Le parole della presidente di Libera Associazione Artigiani, Alessandra Tencati, apparse nei giorni scorsi su Libertà a commento dei dati sull’artigianato rilevati da CCIAA Emilia, non sono soltanto un’analisi lucida dei dati: sono un vero e proprio campanello d’allarme che chiama in causa istituzioni, sistema economico e comunità locale. I numeri parlano chiaro: un calo del 7,6% delle imprese artigiane nel 2025 rispetto al 2024 colloca Piacenza nella posizione più critica rispetto ai territori limitrofi. Ma ciò che emerge con maggiore forza dalle dichiarazioni di Alessandra Tencati è la natura strutturale di questa crisi.
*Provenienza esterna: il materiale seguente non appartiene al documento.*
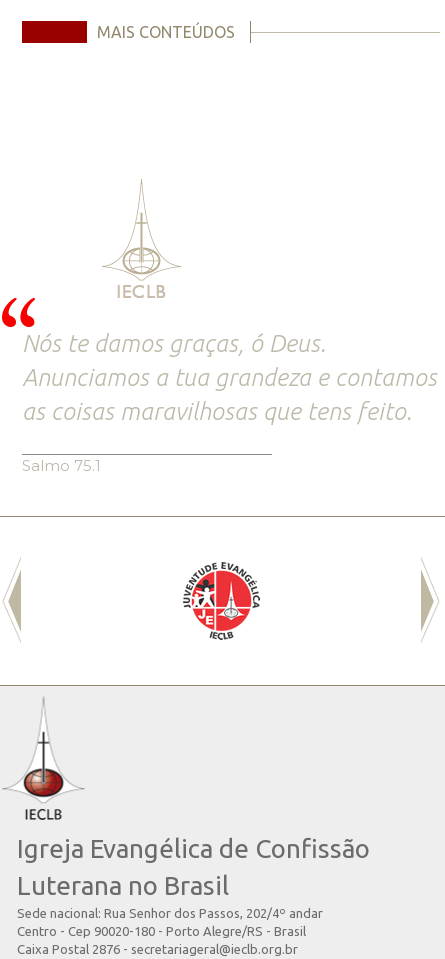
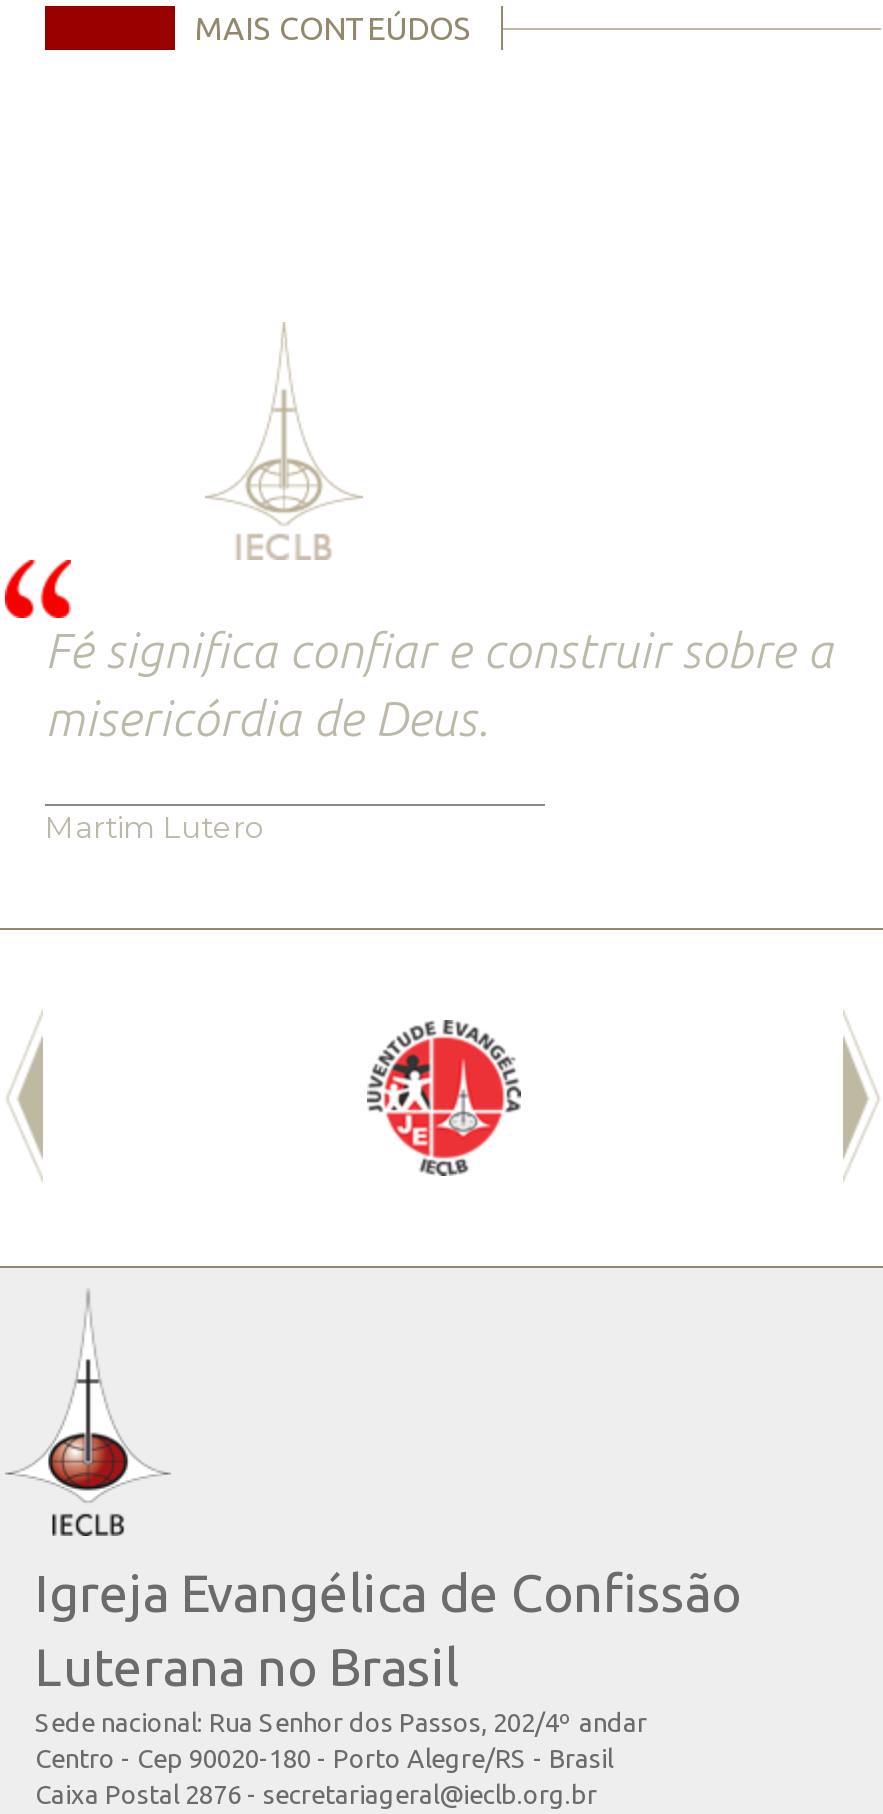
- Nós te damos graças, ó Deus.
- Anunciamos a tua grandeza e contamos
- as coisas maravilhosas que tens feito.
+ Fé significa confiar e construir sobre a
+ misericórdia de Deus.

- Salmo 75.1
+ Martim Lutero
Il problema, come giustamente evidenziato, non risiede tanto nell’aumento delle cessazioni, quanto nella “drammatica carenza di nuovi avvii d’impresa”. È un dato che deve far riflettere profondamente: quando non nascono nuove attività, si interrompe il ricambio vitale del sistema produttivo. Senza nuove energie imprenditoriali, senza giovani disposti a investire nel lavoro autonomo, l’artigianato rischia un lento ma inesorabile declino.
Le cause sono note, l’aumento dei costi energetici e delle materie prime, le difficoltà di accesso al credito, la cronica carenza di manodopera qualificata e, soprattutto, il nodo irrisolto del passaggio generazionale, rappresentano ostacoli concreti che scoraggiano sia la continuità sia la nascita di nuove imprese. In particolare, il calo delle ditte individuali è il segnale più evidente di un sistema che fatica a rinnovarsi.
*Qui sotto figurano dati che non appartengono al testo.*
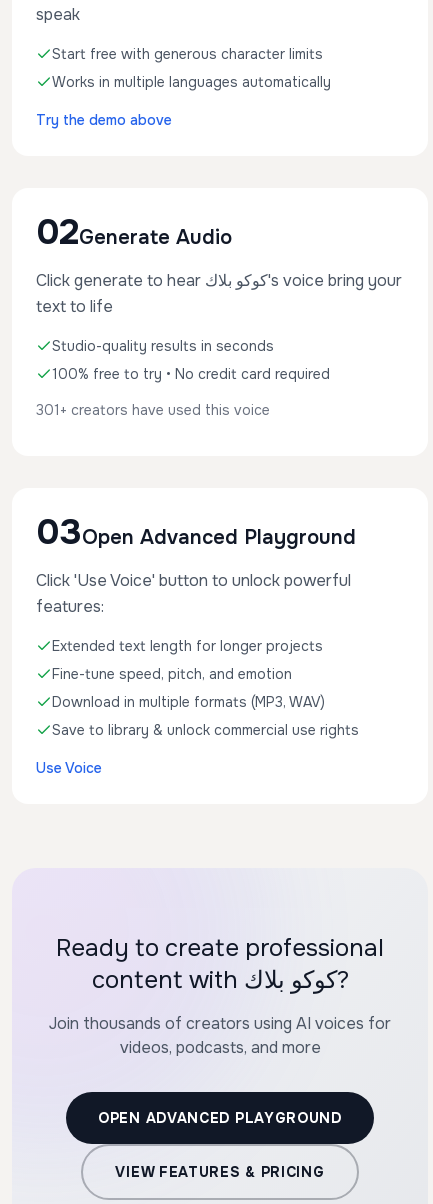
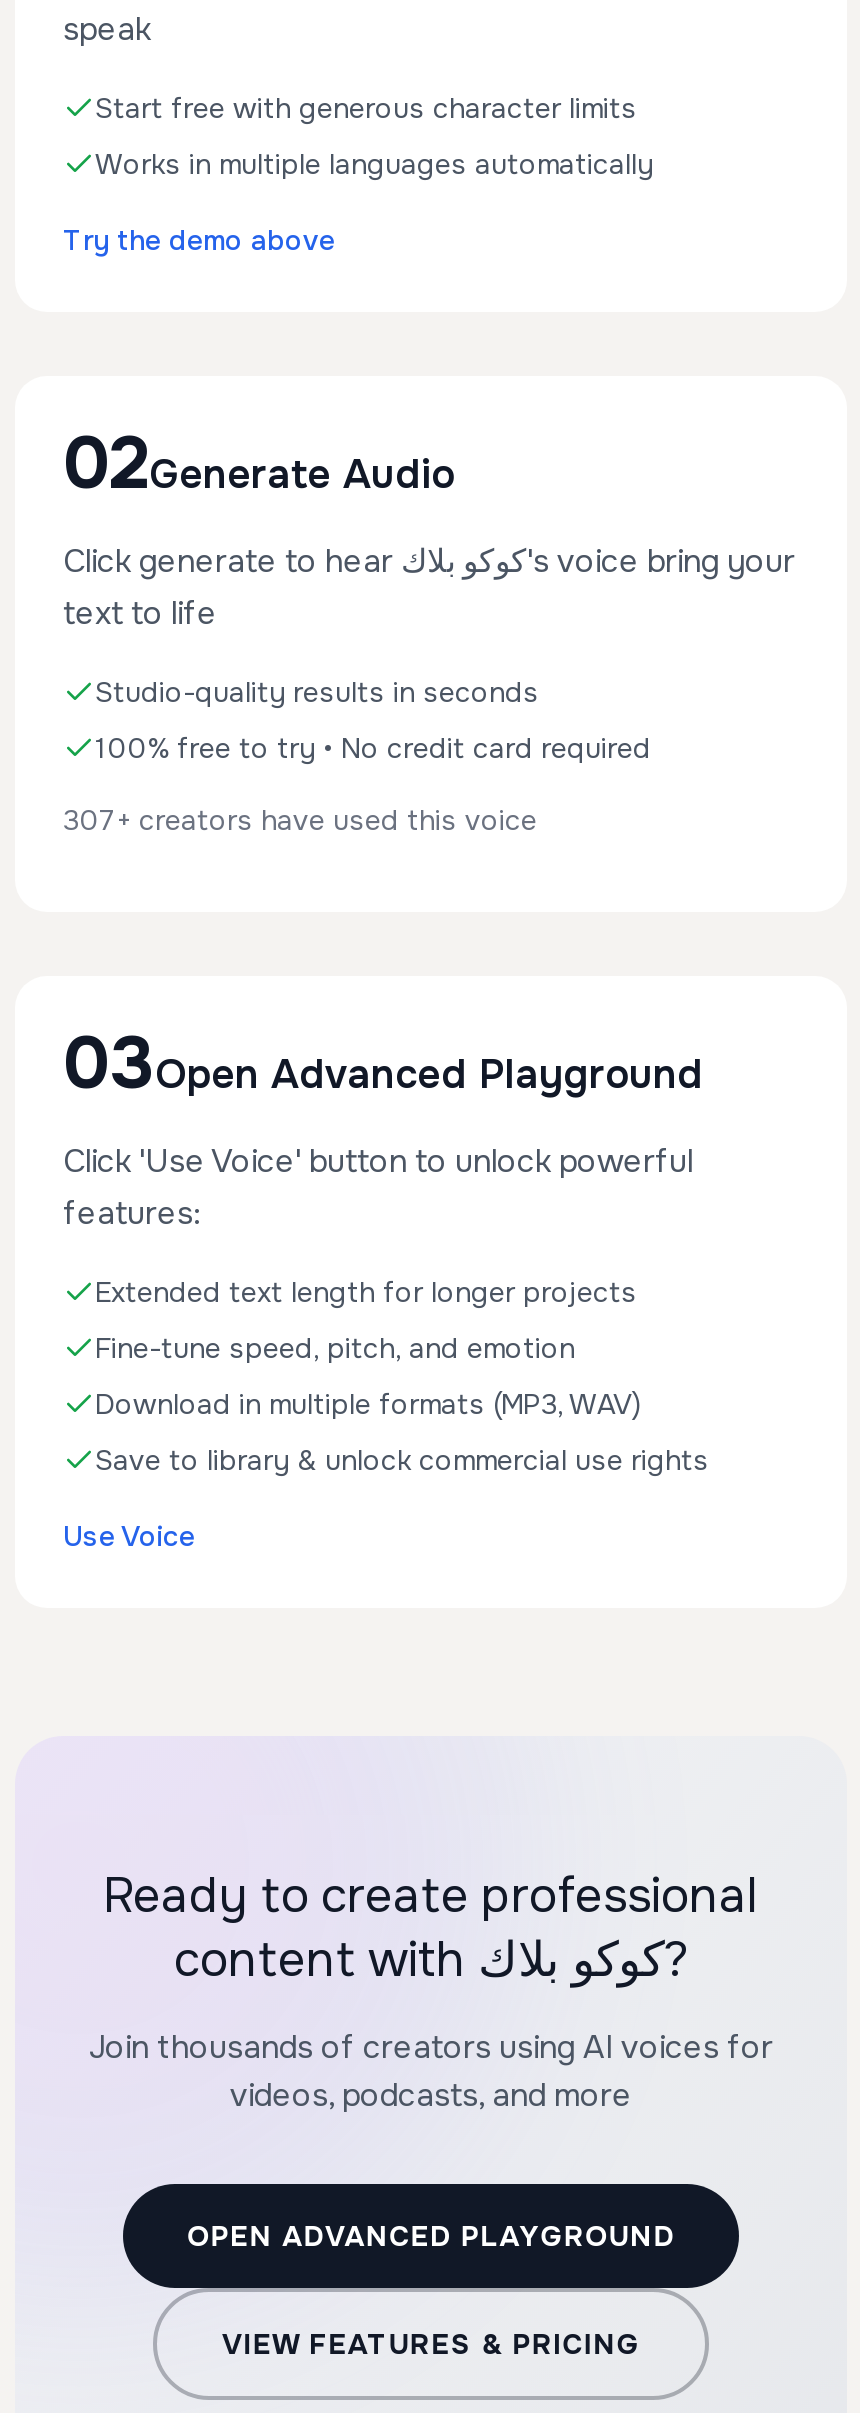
- 301+ creators have used this voice
+ 307+ creators have used this voice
Eppure, come sottolinea Alessandra Tencati, l’artigianato resta un pilastro fondamentale del tessuto economico locale: le imprese artigiane garantiscono occupazione diffusa, produttività, e sono importanti anche dal punto di vista sociale.
Proprio per questo, l’analisi della presidente di Libera Artigiani merita pieno sostegno. La direzione indicata è chiara: occorre costruire un ecosistema favorevole all’imprenditorialità artigiana, che renda più semplice avviare un’attività, sostenerla nei momenti di difficoltà e facilitarne il passaggio generazionale.
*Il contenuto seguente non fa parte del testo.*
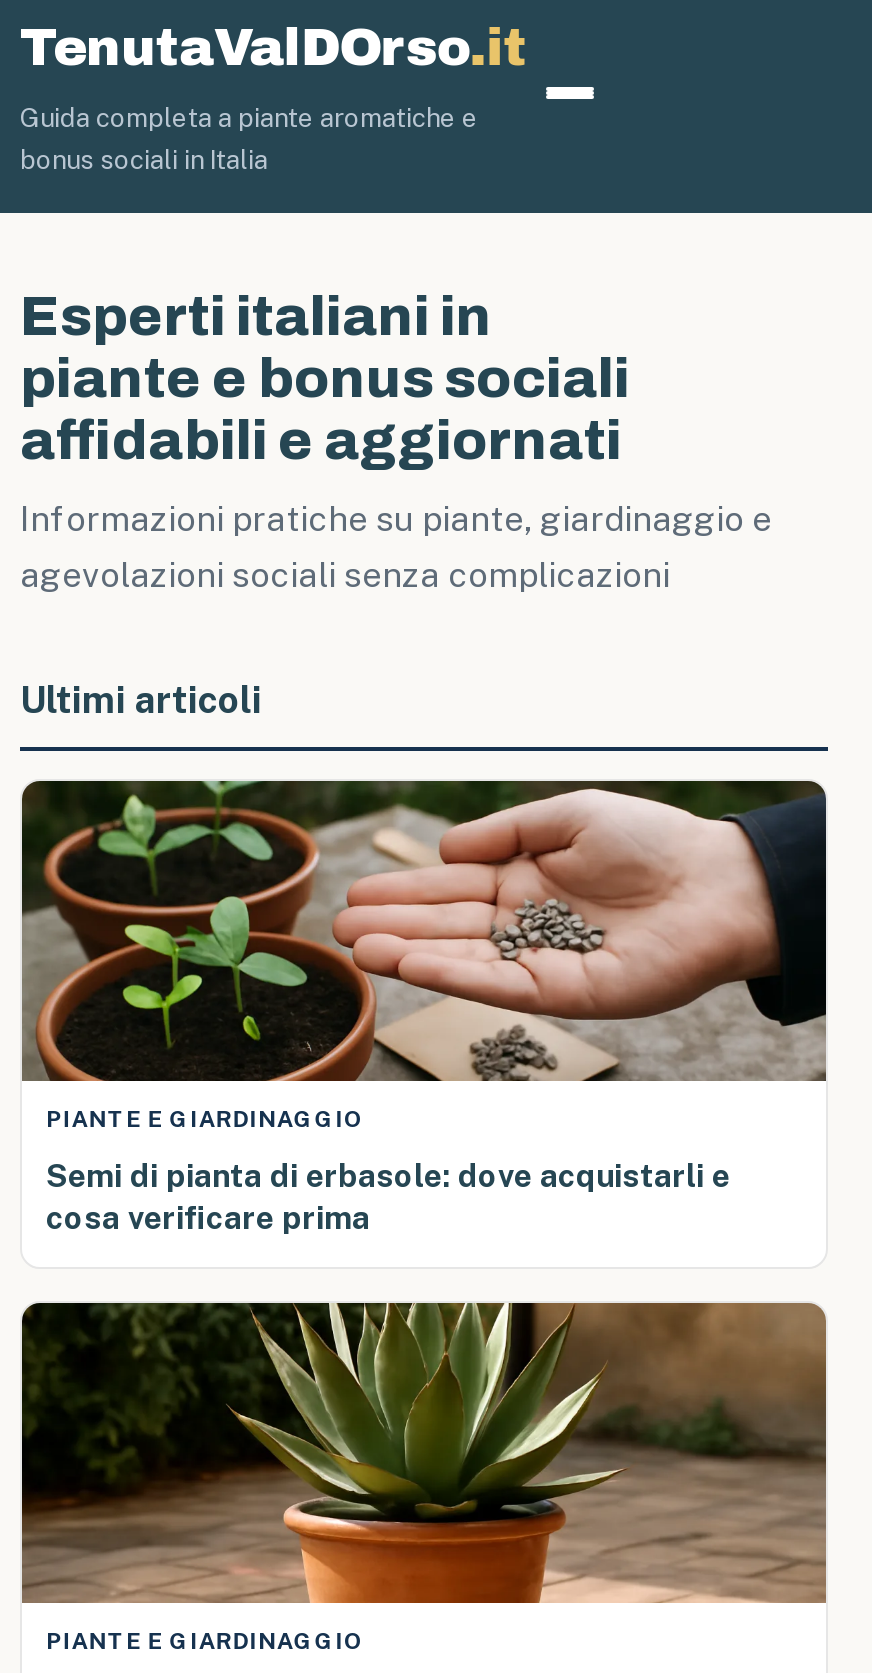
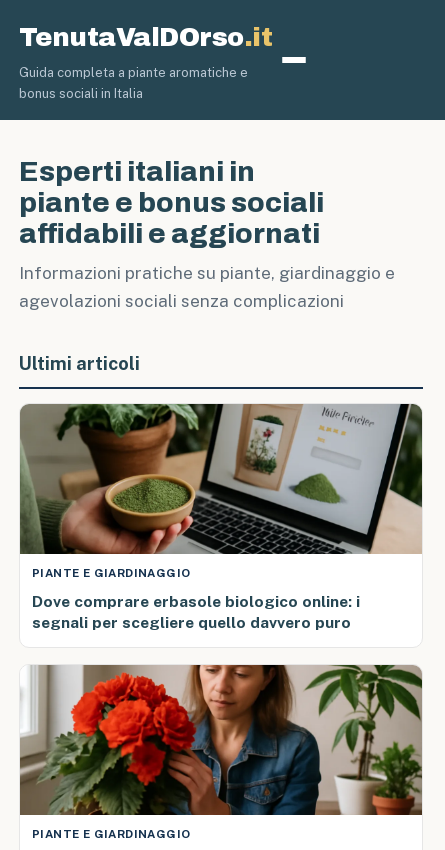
- [image]
- Semi di pianta di erbasole: dove acquistarli e
- cosa verificare prima
+ [image]
+ Dove comprare erbasole biologico online: i
+ segnali per scegliere quello davvero puro

- [image]
+ [image]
Il caso di Piacenza, oggi, rappresenta un indicatore avanzato di una tendenza che riguarda l’intera Emilia-Romagna e, più in generale, il sistema produttivo italiano.
L’artigianato non è un retaggio del passato, ma una risorsa per il futuro.
Le parole di Alessandra Tencati ci ricordano che il tempo per intervenire è adesso.